China “strongly condemned” the attack and asked Pakistan to take measures to ensure the safety of Chinese citizens and institutions in the country, as well as the China-Pakistan Economic Corridor (CPEC) megaproject.
Three gunmen tried to enter the consulate, but were intercepted by guards at a checkpoint, Karachi Police Chief Ameer Sheikh told reporters.
“They were holding Kalashnikovs. First, they hurled a small [grenade] and then started firing,” said Allah Bakhsh, a guard at a nearby house who witnessed the attack.
Police officials said two officers were killed, along with a father and son from Quetta, the capital of Balochistan Province, who were seeking Chinese visas and were caught in the crossfire.
At least one of the attackers was wearing a suicide vest, which did not detonate, another senior police official said.
Pakistani Federal Minister for Foreign Affairs Shah Mehmood Qureshi told reporters in Islamabad that “all the terrorists have been eliminated,” and that all 21 staff at the consulate during the attack had been taken to a safe location.
The attack was claimed by a separatist militant group from southwestern Balochistan, which is at the center of the CPEC, the major Chinese project in the country.
“We have been seeing the Chinese as an oppressor, along with Pakistani forces,” Balochistan Liberation Army spokesman Geand Baloch told reporters by telephone from an undisclosed location, adding that they were “destroying the future of Balochistan.”

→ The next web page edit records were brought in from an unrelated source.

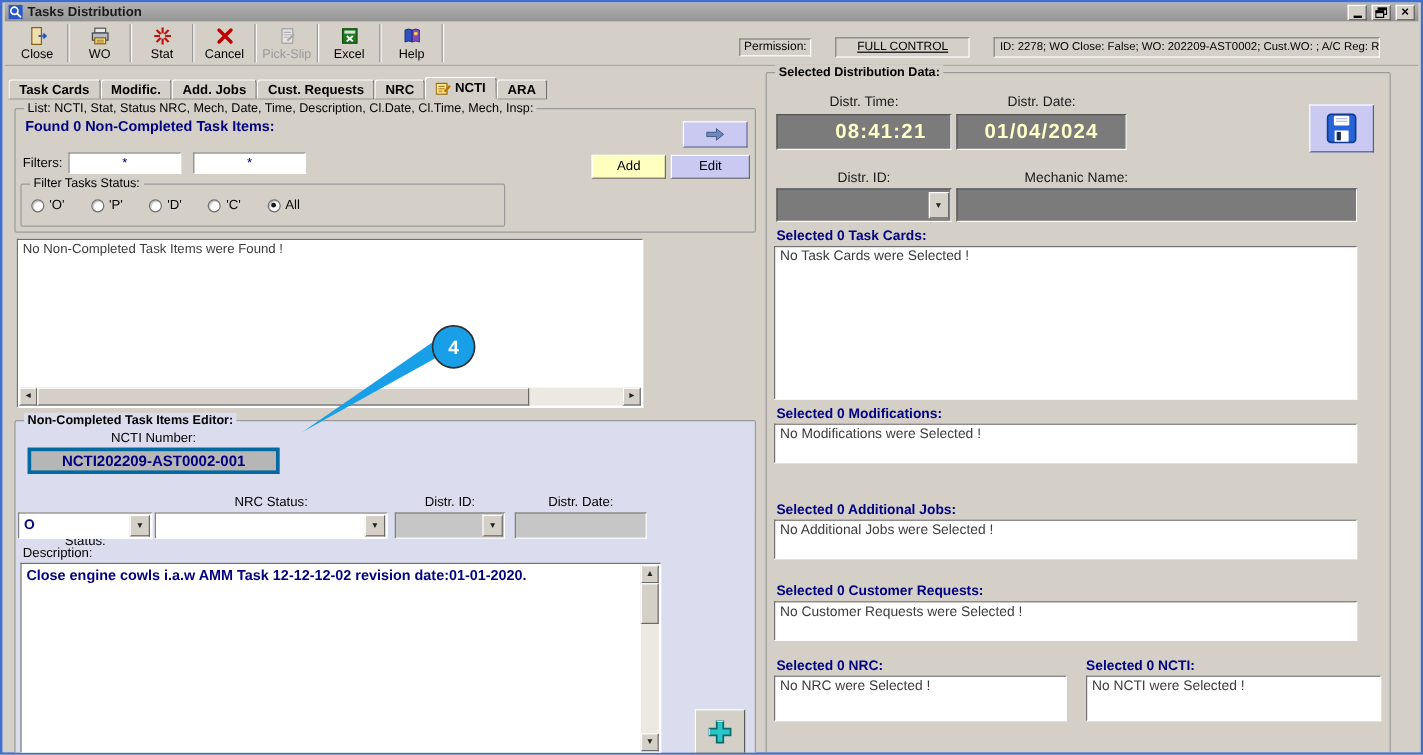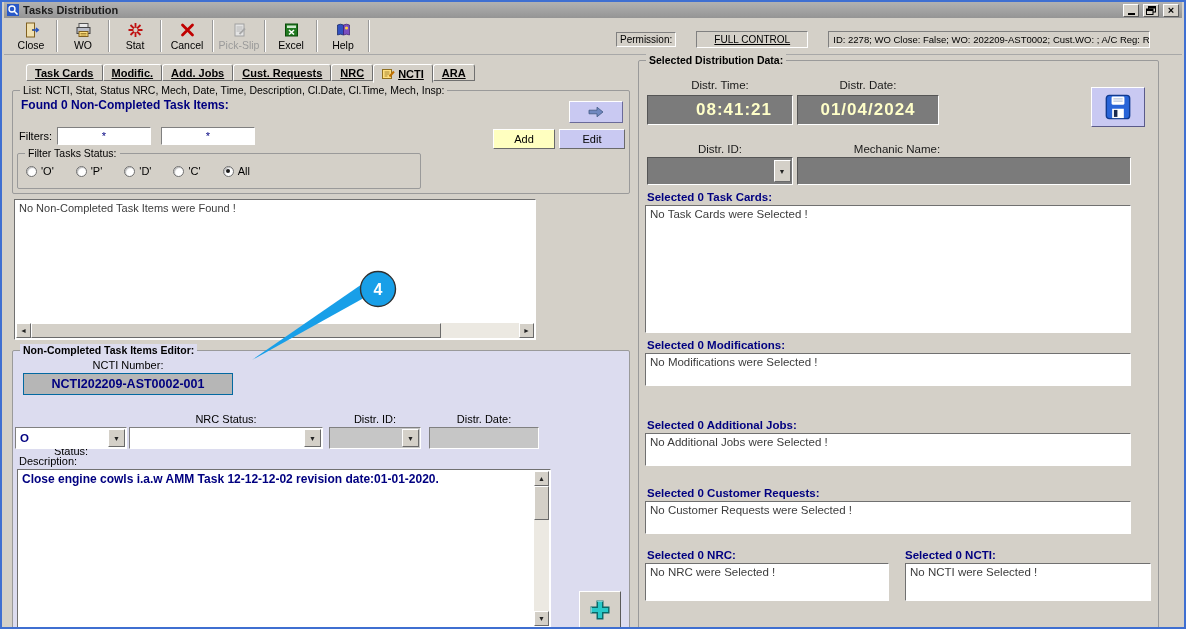--- a/index.html
+++ b/index.html
@@ -48,7 +48,7 @@
   .perm-level { width:112px; text-align:center;text-decoration:underline; }
   .perm-details { width:322px; font-size:9.5px; }
   
-  .tabs { position:absolute; left:24px; top:62px; display:flex; height:19px;text-decoration:underline; }
+  .tabs { position:absolute; left:5px; top:62px; display:flex; align-items:flex-end; height:19px; }
   .tab {
     display:inline-flex; align-items:center; gap:3px;
     padding:2px 8px 2px 8px; font-weight:bold; font-size:11px;

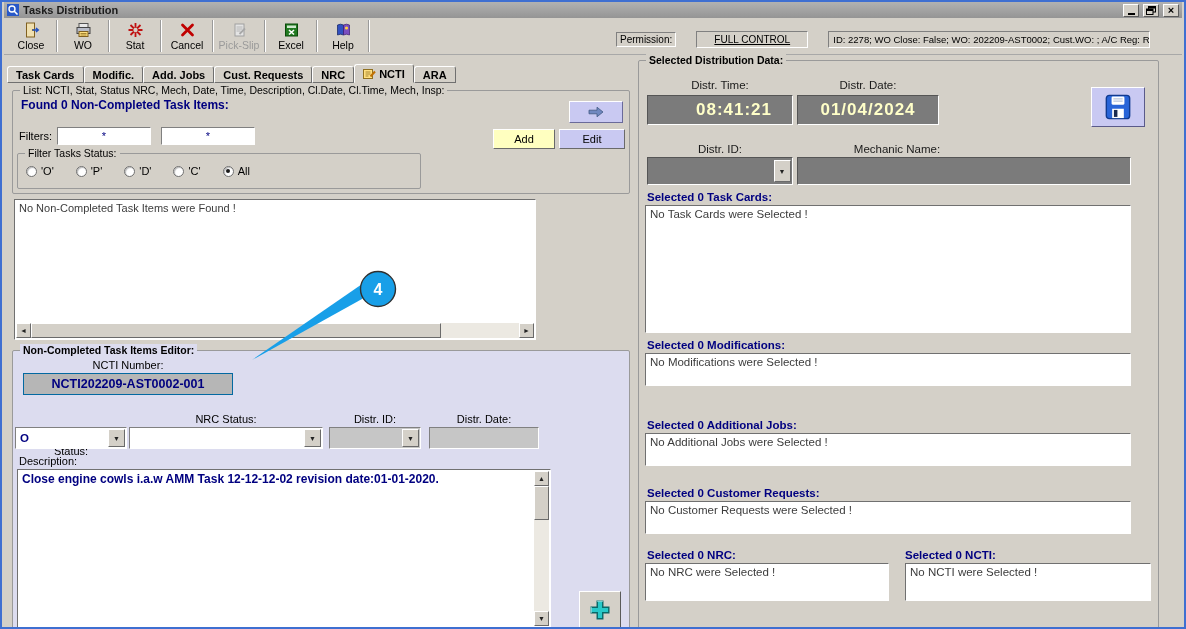--- a/index.html
+++ b/index.html
@@ -122,7 +122,7 @@
   .ncti-num-label { position:absolute; left:10px; top:8px; width:210px; text-align:center; font-size:11px; }
   .ncti-num-box {
     position:absolute; left:10px; top:22px; width:210px; height:22px;
-    background:#b6b6b6; border:1px solid #0369a1;
+    background:#b6b6b6; border:3px solid #0369a1;
     display:flex; align-items:center; justify-content:center;
     color:#000080; font-weight:bold; font-size:12.5px;
   }

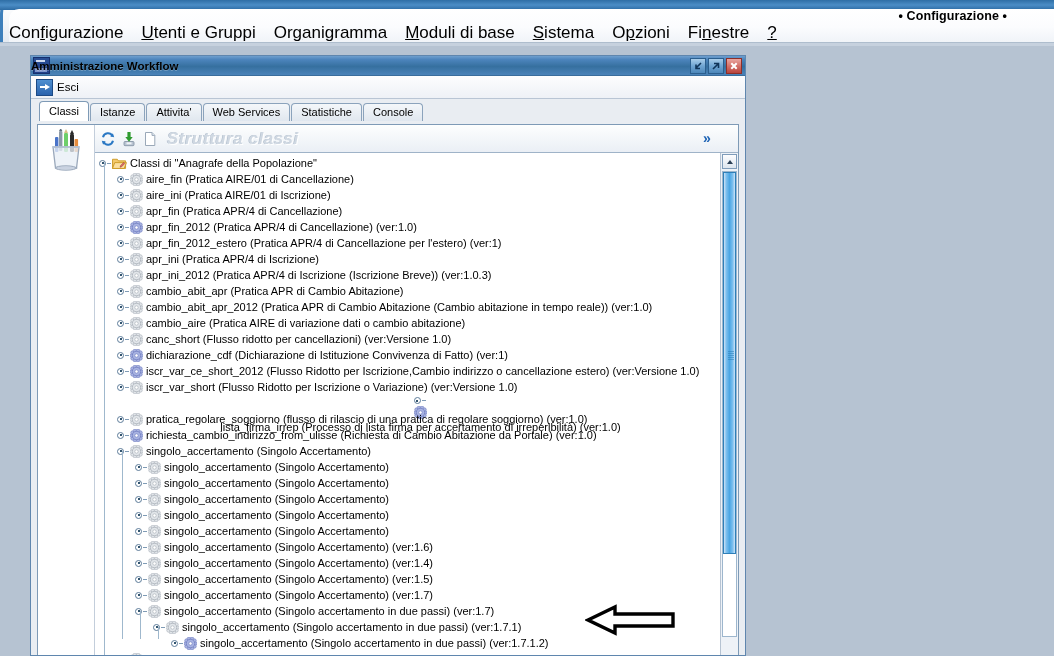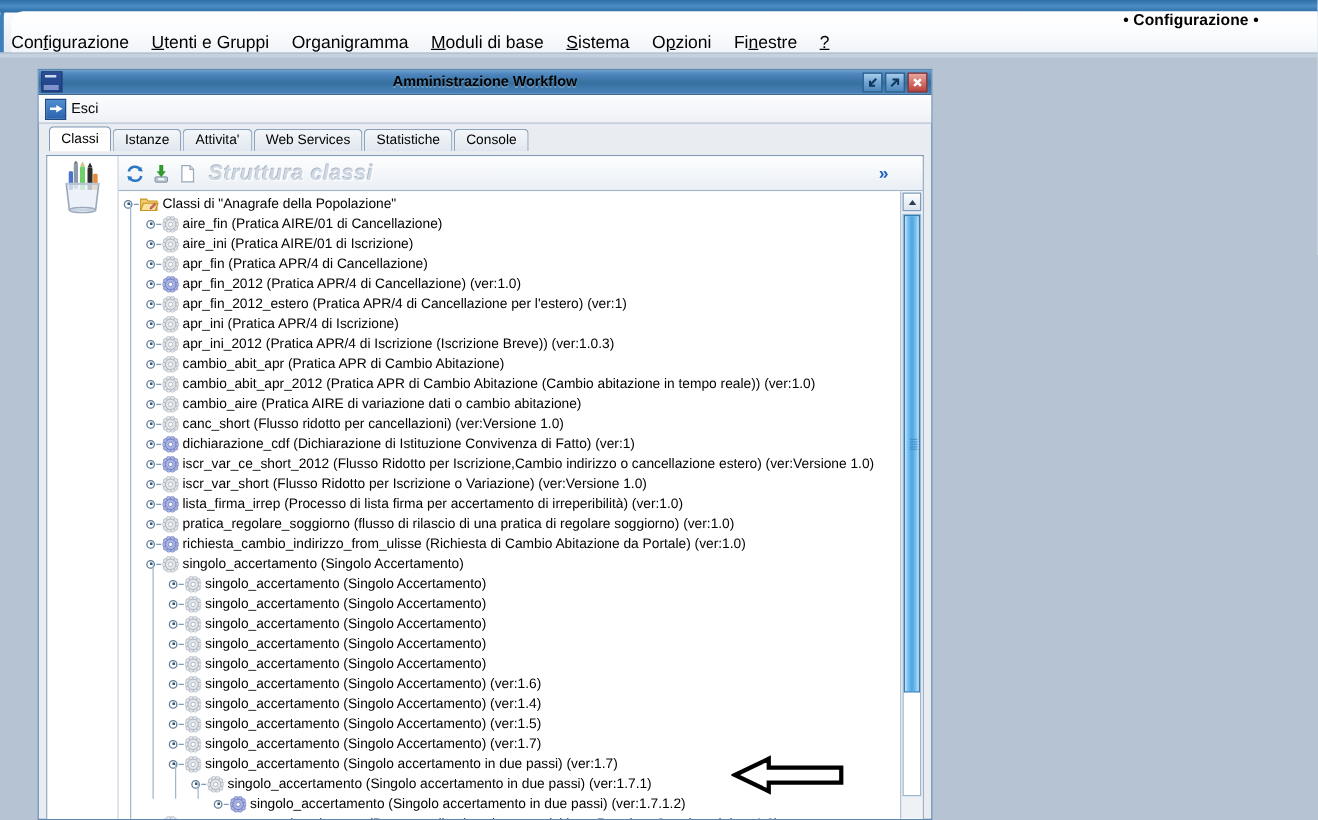--- a/index.html
+++ b/index.html
@@ -41,7 +41,7 @@
     display:flex;align-items:center;
   }
   .menu-item{
-    padding:1px 9px;font-size:14px;color:#000;white-space:nowrap;cursor:default;
+    padding:1px 9px;font-size:17px;color:#000;white-space:nowrap;cursor:default;
   }
   .menu-item .mn{text-decoration:underline;}
   .menubar-bottom{

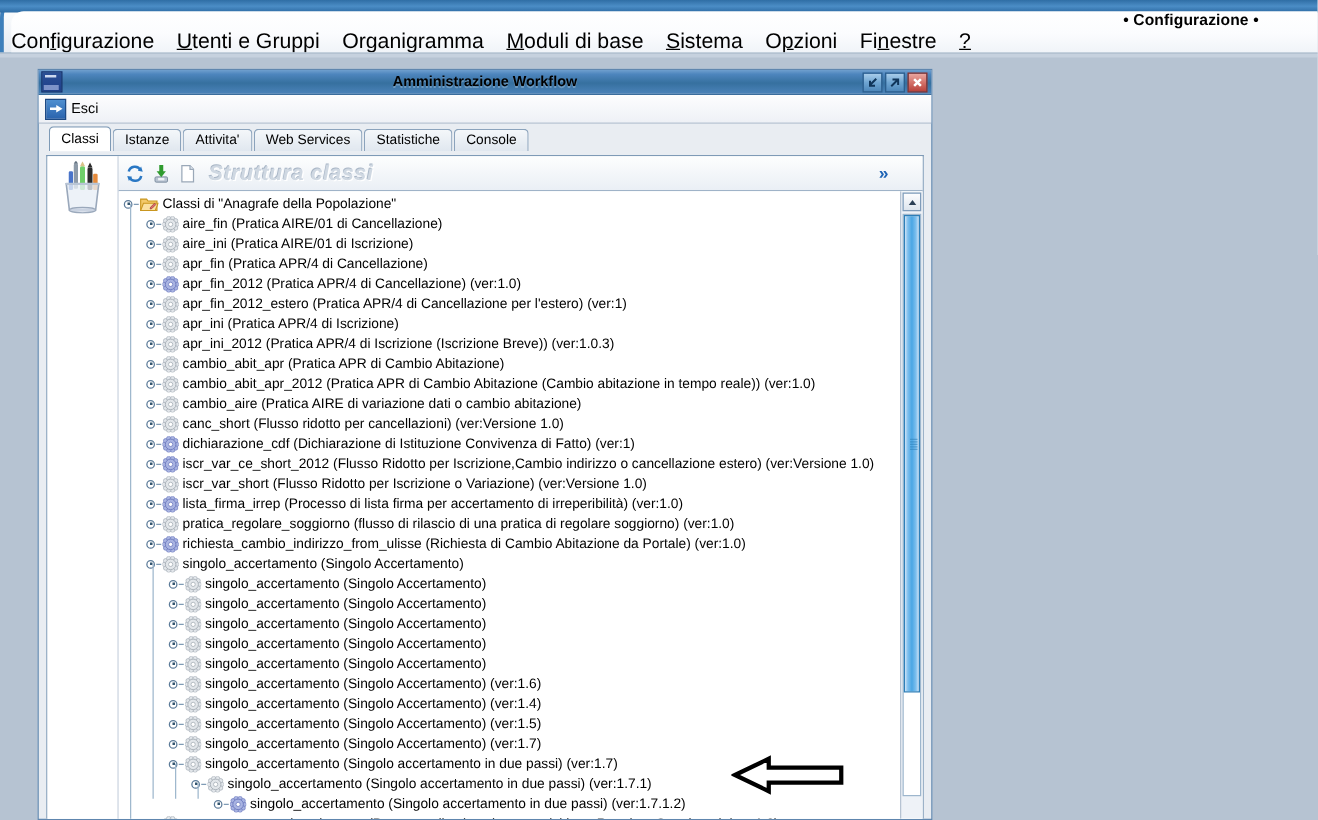--- a/index.html
+++ b/index.html
@@ -79,7 +79,7 @@
     background:#7d93c9;
   }
   .win-title{
-    position:absolute;left:0;right:0;text-align:center;
+    position:absolute;left:0;right:0;
     font-weight:bold;font-size:11.5px;color:#000;
     text-shadow:0 1px 0 rgba(255,255,255,.25);
   }

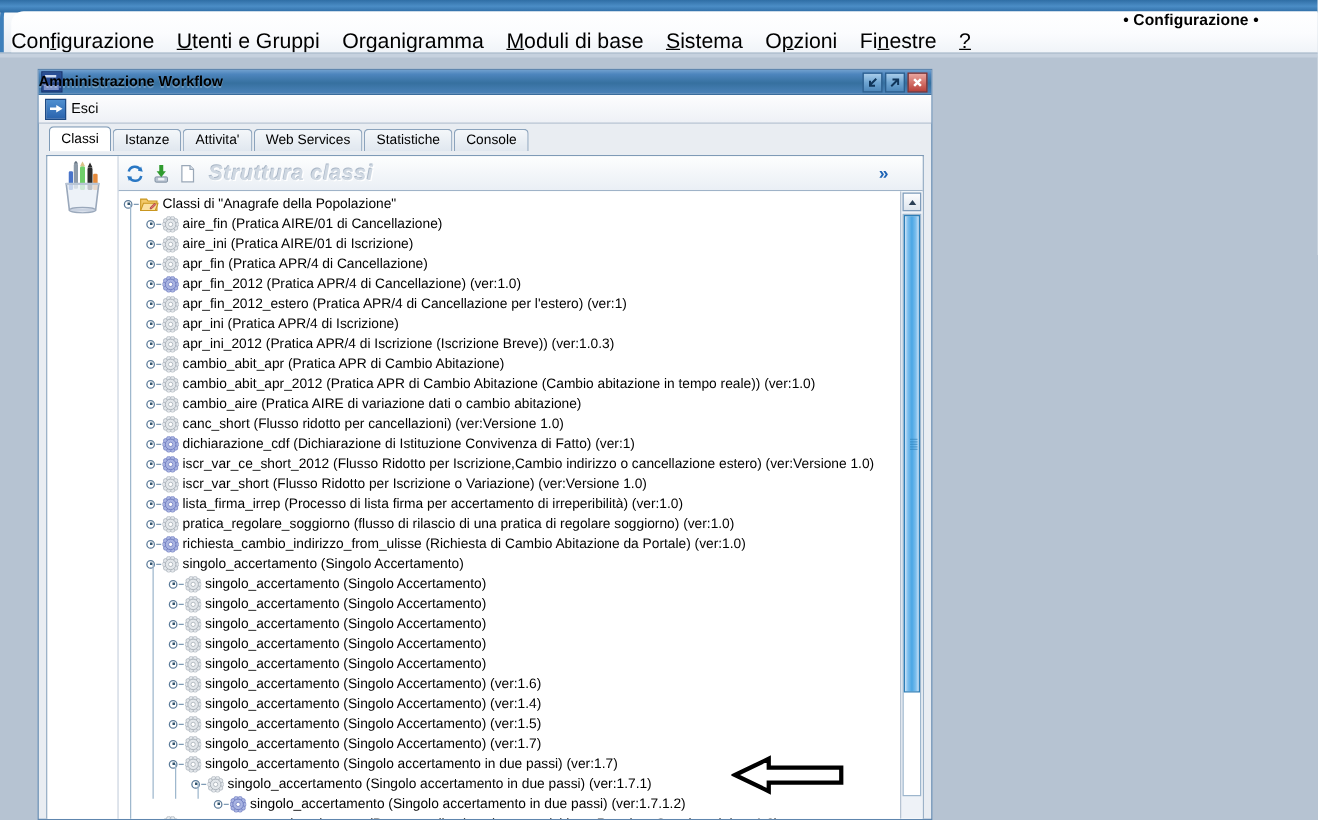--- a/index.html
+++ b/index.html
@@ -666,7 +666,7 @@
                     </svg></span>
                   <span class="node-label">iscr_var_short (Flusso Ridotto per Iscrizione o Variazione) (ver:Versione 1.0)</span>
                 </div>
-                <div class="node" style="padding-left: 22px;">
+                <div class="node" style="padding-left: 22px; flex-direction: column;">
                   <span class="handle">
                     <span class="circ"></span>
                     <span class="dot"></span>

The group later e-mailed a statement to media saying that the attack was “aimed at making it clear that China’s military expansionism on Baloch soil will not be tolerated.”
It warned China to leave or “be prepared for continued attacks.”
The group is just one of many militant outfits operating in Balochistan, Pakistan’s largest and poorest province, which is rife with ethnic, sectarian and separatist insurgencies.
Many are active on social media. After the attack, Twitter suspended an account that the Balochistan Liberation Army had also used to issue its claim.
Residents of the resource-rich province, which borders Iran and Afghanistan, have long complained that it does not receive a fair share of the profits made from its mineral wealth.
Pakistani Prime Minister Imran Khan said the attack would not undermine the Pakistan-China relationship, which he described as “mightier than Himalayas and deeper than Arabian Sea.”
Separately yesterday, a bomb hidden in a carton of vegetables killed at least 31 people at a marketplace in Pakistan’s northwestern tribal region.
Dozens more people were wounded, with fears that the toll could rise.